- _WHAT YOU ARE ASKED TO DO_
Output the listing below exactly, minus its images.

============

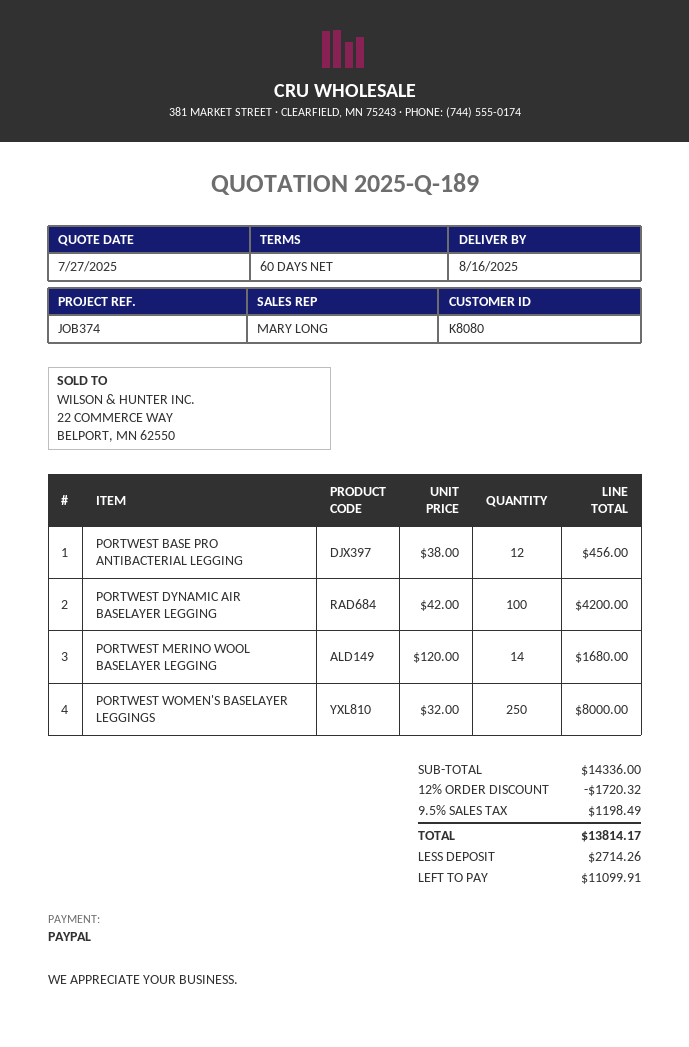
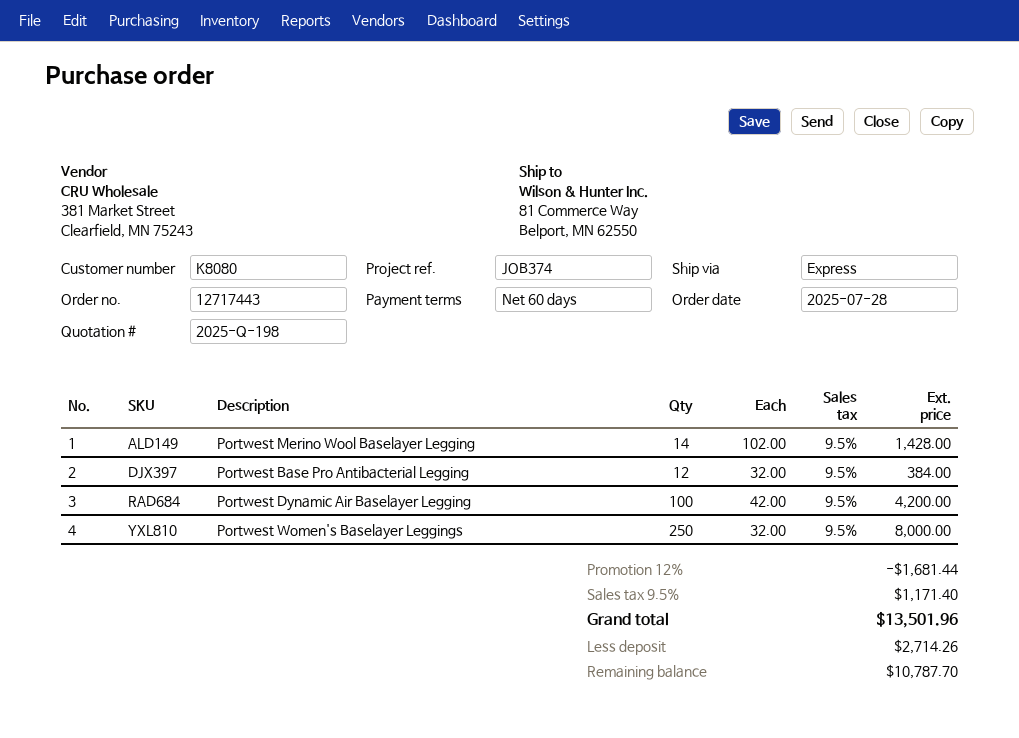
quote number: 2025-Q-189 -> 2025-Q-198
PORTWEST BASE PRO ANTIBACTERIAL LEGGING: 12 x 38.00 = 456.00 -> 12 x 32.00 = 384.00
PORTWEST MERINO WOOL BASELAYER LEGGING: 14 x 120.00 = 1680.00 -> 14 x 102.00 = 1428.00
discount: 12% = 1720.32 -> 12% = 1681.44
tax: 9.5% = 1198.49 -> 9.5% = 1171.40
total: 13814.17 -> 13501.96
balance: 11099.91 -> 10787.70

============

- _SOLUTION FOR THIS TASK_
quote number: 2025-Q-189 -> 2025-Q-198
PORTWEST BASE PRO ANTIBACTERIAL LEGGING: 12 x 38.00 = 456.00 -> 12 x 32.00 = 384.00
PORTWEST MERINO WOOL BASELAYER LEGGING: 14 x 120.00 = 1680.00 -> 14 x 102.00 = 1428.00
discount: 12% = 1720.32 -> 12% = 1681.44
tax: 9.5% = 1198.49 -> 9.5% = 1171.40
total: 13814.17 -> 13501.96
balance: 11099.91 -> 10787.70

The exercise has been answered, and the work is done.